**What to work on**
Each line of the data below that contains "center" must be copied.

**Given data**
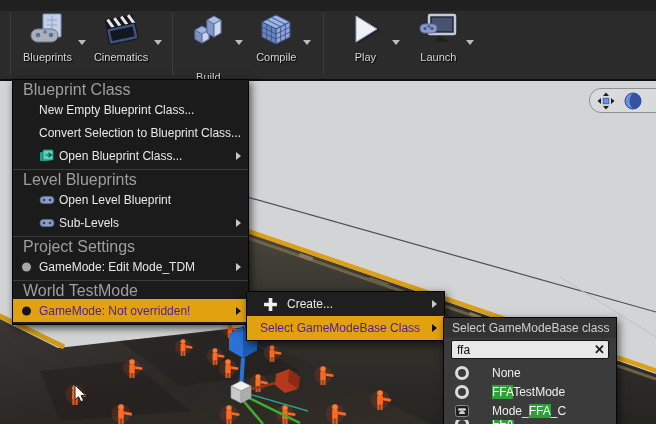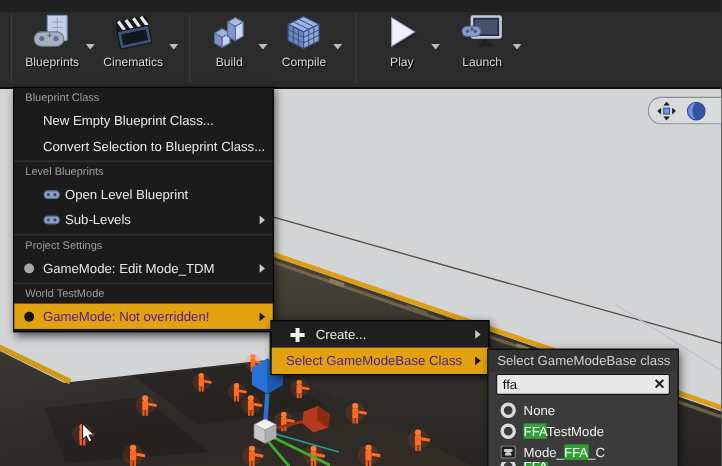--- a/index.html
+++ b/index.html
@@ -92,7 +92,7 @@
 
     <div class="tb-sep" style="margin-left:8px;"></div>
 
-    <div class="tb-btn" style="margin-left:14px;">
+    <div class="tb-btn" style="margin-left:14px;gap:20px;">
       <svg class="ico" width="42" height="36" viewBox="0 0 42 36">
         <g stroke="#5a6a94" stroke-width="1">
           <path d="M8 17l7-4 7 4v9l-7 4-7-4z" fill="#9fb2dd"></path>

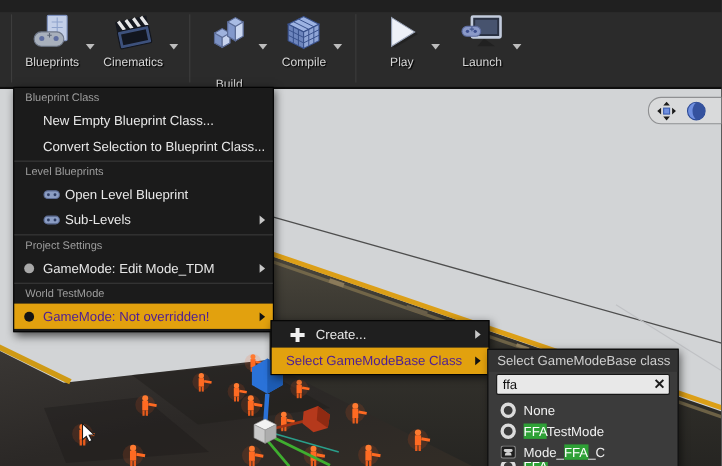--- a/index.html
+++ b/index.html
@@ -25,7 +25,7 @@
   .menu{position:absolute;background:#1b1b1b;border:1px solid #040404;
         box-shadow:2px 3px 8px rgba(0,0,0,.65);color:#e8e8e8;font-size:12px;}
   .menu1{left:12px;top:79px;width:235px;padding:2px 0;}
-  .m-head{height:16px;line-height:16px;padding-left:10px;font-size:10px;color:#9e9e9e;}
+  .m-head{height:16px;line-height:16px;padding-left:10px;font-size:16px;color:#9e9e9e;}
   .m-sep{height:1px;background:#3a3a3a;margin:2px 0;}
   .mi{position:relative;height:23px;display:flex;align-items:center;padding-left:26px;cursor:pointer;}
   .mi .ico-slot{width:20px;flex:0 0 auto;display:flex;align-items:center;}

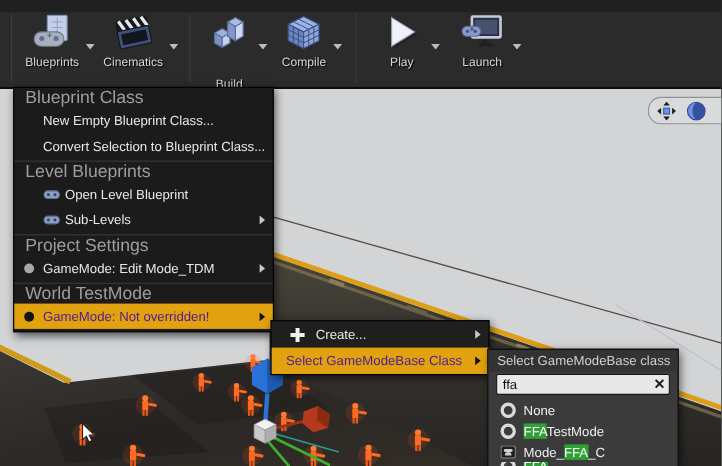--- a/index.html
+++ b/index.html
@@ -241,6 +241,17 @@
     <div class="mi">
       <span>Convert Selection to Blueprint Class...</span>
     </div>
+    <div class="mi">
+      <span class="ico-slot">
+        <svg width="16" height="14" viewBox="0 0 16 14">
+          <rect x="1" y="3" width="9" height="9" rx="1" fill="#2e9a88"></rect>
+          <rect x="4" y="1" width="10" height="10" rx="1" fill="#57d6bf" stroke="#1f7f6f"></rect>
+          <path d="M6.5 6h5M9.5 3.8L12.3 6 9.5 8.2" stroke="#0c4f45" fill="none" stroke-width="1.2"></path>
+        </svg>
+      </span>
+      <span>Open Blueprint Class...</span>
+      <span class="sub-arrow"></span>
+    </div>
     <div class="m-sep"></div>
 
     <div class="m-head">Level Blueprints</div>

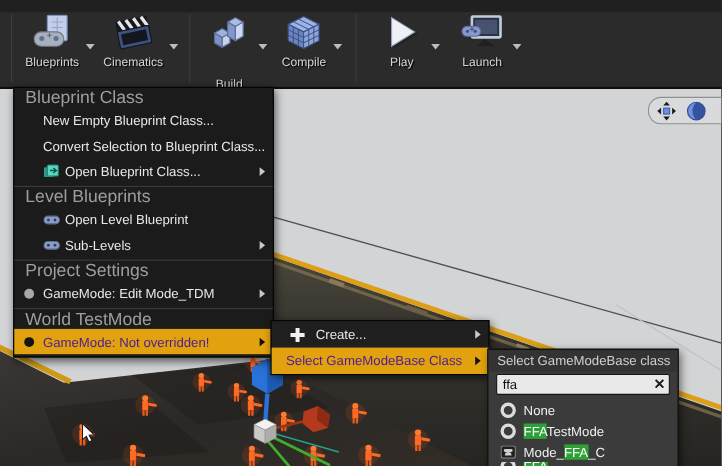--- a/index.html
+++ b/index.html
@@ -49,7 +49,7 @@
   .searchbox input{flex:1;min-width:0;border:none;outline:none;background:transparent;
              font:12px "Liberation Sans",sans-serif;color:#101010;padding:0 0 0 5px;}
   .searchbox .clear{width:17px;text-align:center;font-size:13px;font-weight:bold;color:#1a1a1a;cursor:pointer;line-height:15px;}
-  .p-row{display:flex;align-items:center;gap:7px;height:19px;padding-left:11px;color:#efefef;font-size:12px;cursor:pointer;}
+  .p-row{display:flex;align-items:center;gap:23px;height:19px;padding-left:11px;color:#efefef;font-size:12px;cursor:pointer;}
   .p-row.partial{height:7px;overflow:hidden;}
   .radio{width:8px;height:8px;border:3px solid #dcdcdc;border-radius:50%;background:#3b3b3b;flex:0 0 auto;}
   .match{background:#2ea136;color:#fff;}

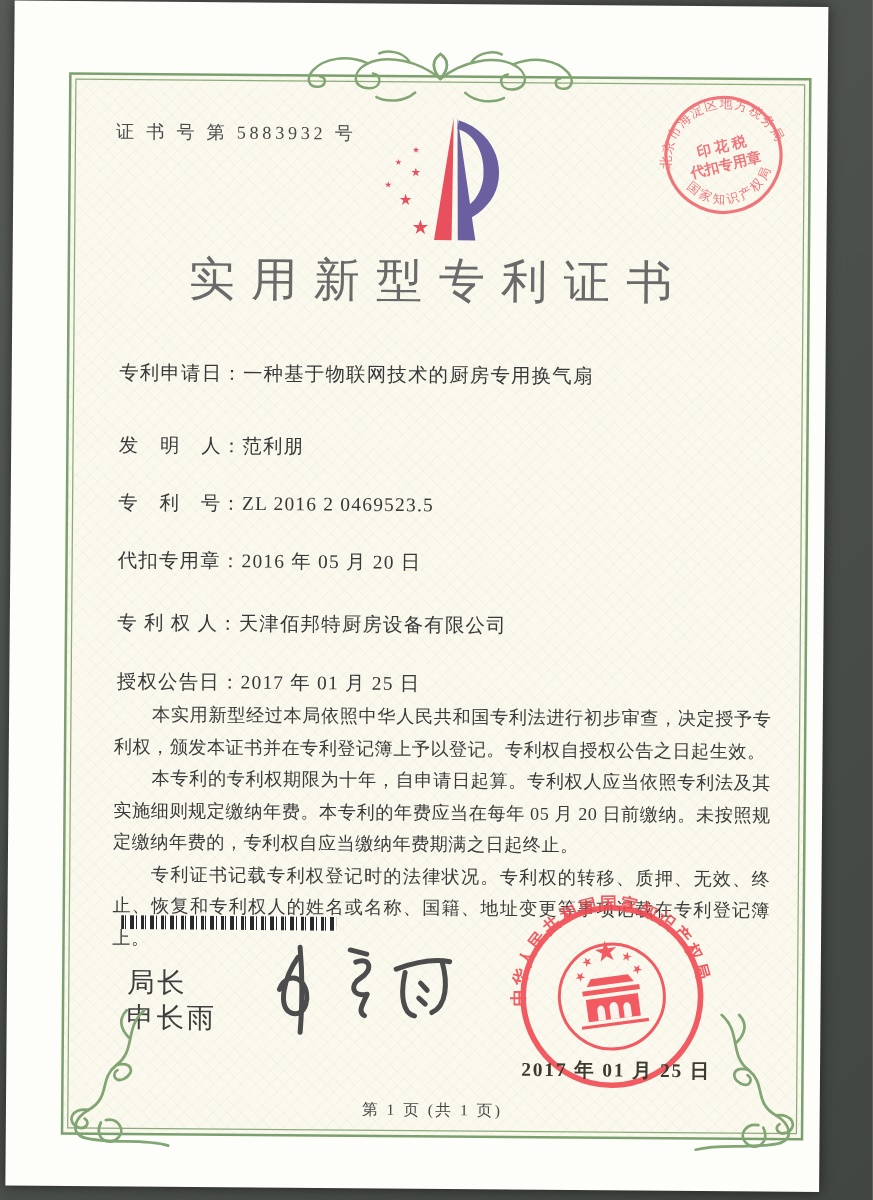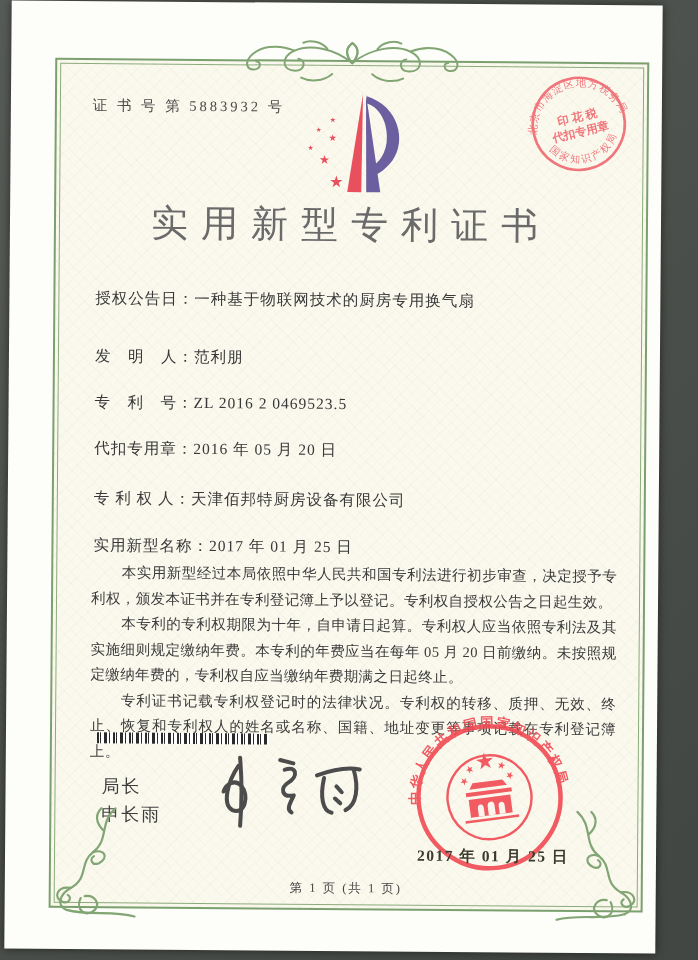--- a/index.html
+++ b/index.html
@@ -117,7 +117,7 @@
 
     <div class="title">实用新型专利证书</div>
 
-    <div class="fieldrow f0"><span>授权公告日：</span><span>一种基于物联网技术的厨房专用换气扇</span></div>
+    <div class="fieldrow f0"><span>专利申请日：</span><span>一种基于物联网技术的厨房专用换气扇</span></div>
     <div class="fieldrow f1"><span>发　明　人：</span><span>范利朋</span></div>
     <div class="fieldrow f2"><span>专　利　号：</span><span>ZL 2016 2 0469523.5</span></div>
     <div class="fieldrow f3"><span>代扣专用章：</span><span>2016 年 05 月 20 日</span></div>

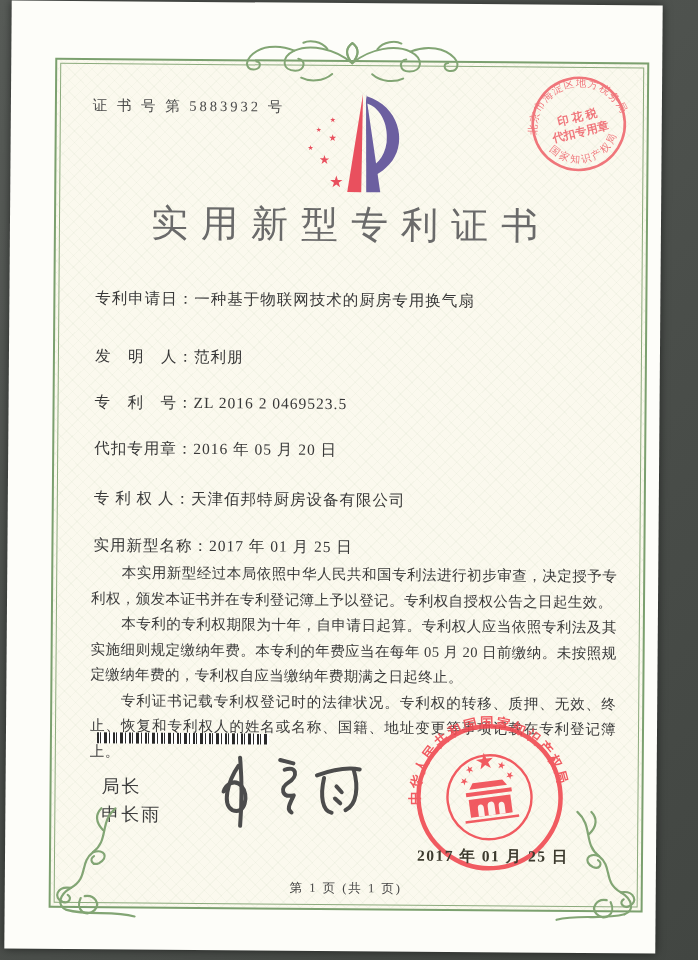--- a/index.html
+++ b/index.html
@@ -122,7 +122,7 @@
     <div class="fieldrow f2"><span>专　利　号：</span><span>ZL 2016 2 0469523.5</span></div>
     <div class="fieldrow f3"><span>代扣专用章：</span><span>2016 年 05 月 20 日</span></div>
     <div class="fieldrow f4"><span>专 利 权 人：</span><span>天津佰邦特厨房设备有限公司</span></div>
-    <div class="fieldrow f5"><span>实用新型名称：</span><span>2017 年 01 月 25 日</span></div>
+    <div class="fieldrow f5"><span>授权公告日：</span><span>2017 年 01 月 25 日</span></div>
 
     <div class="paras">
       <p>本实用新型经过本局依照中华人民共和国专利法进行初步审查，决定授予专利权，颁发本证书并在专利登记簿上予以登记。专利权自授权公告之日起生效。</p>

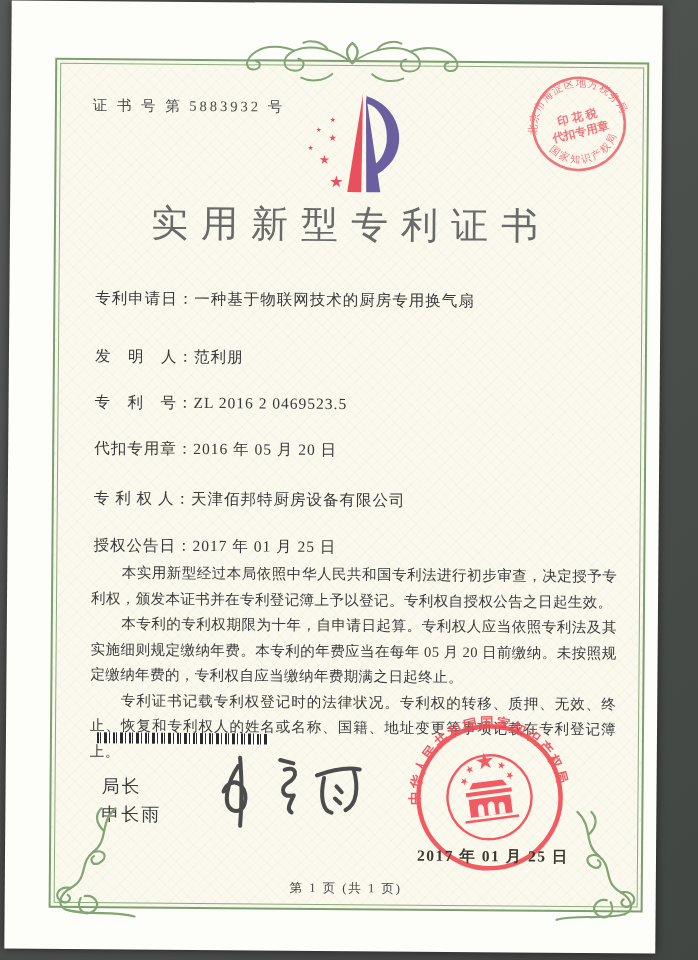--- a/index.html
+++ b/index.html
@@ -25,7 +25,7 @@
   .barcode{position:absolute;left:45px;top:672px;width:172px;height:11px;
     background:repeating-linear-gradient(90deg,#2a2a2a 0 2px,#fff 2px 3px,#2a2a2a 3px 4px,#fff 4px 7px,
       #2a2a2a 7px 10px,#fff 10px 12px,#2a2a2a 12px 13px,#fff 13px 16px);}
-  .director{position:absolute;left:50px;top:712px;font-size:18px;color:#3e3e3e;line-height:28px;
+  .director{position:absolute;left:50px;top:712px;font-size:22px;color:#3e3e3e;line-height:28px;
     font-family:"Liberation Sans","DejaVu Sans",sans-serif;letter-spacing:2px;}
   .signature{position:absolute;left:146px;top:688px;transform:rotate(-3deg);}
   .office-seal{position:absolute;left:350px;top:646px;opacity:.9;}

**Response box**
   .mi{position:relative;height:23px;display:flex;align-items:center;padding-left:26px;cursor:pointer;}
   .mi .ico-slot{width:20px;flex:0 0 auto;display:flex;align-items:center;}
   .searchbox .clear{width:17px;text-align:center;font-size:13px;font-weight:bold;color:#1a1a1a;cursor:pointer;line-height:15px;}
-  .p-row{display:flex;align-items:center;gap:7px;height:19px;padding-left:11px;color:#efefef;font-size:12px;cursor:pointer;}
+  .p-row{display:flex;align-items:center;gap:23px;height:19px;padding-left:11px;color:#efefef;font-size:12px;cursor:pointer;}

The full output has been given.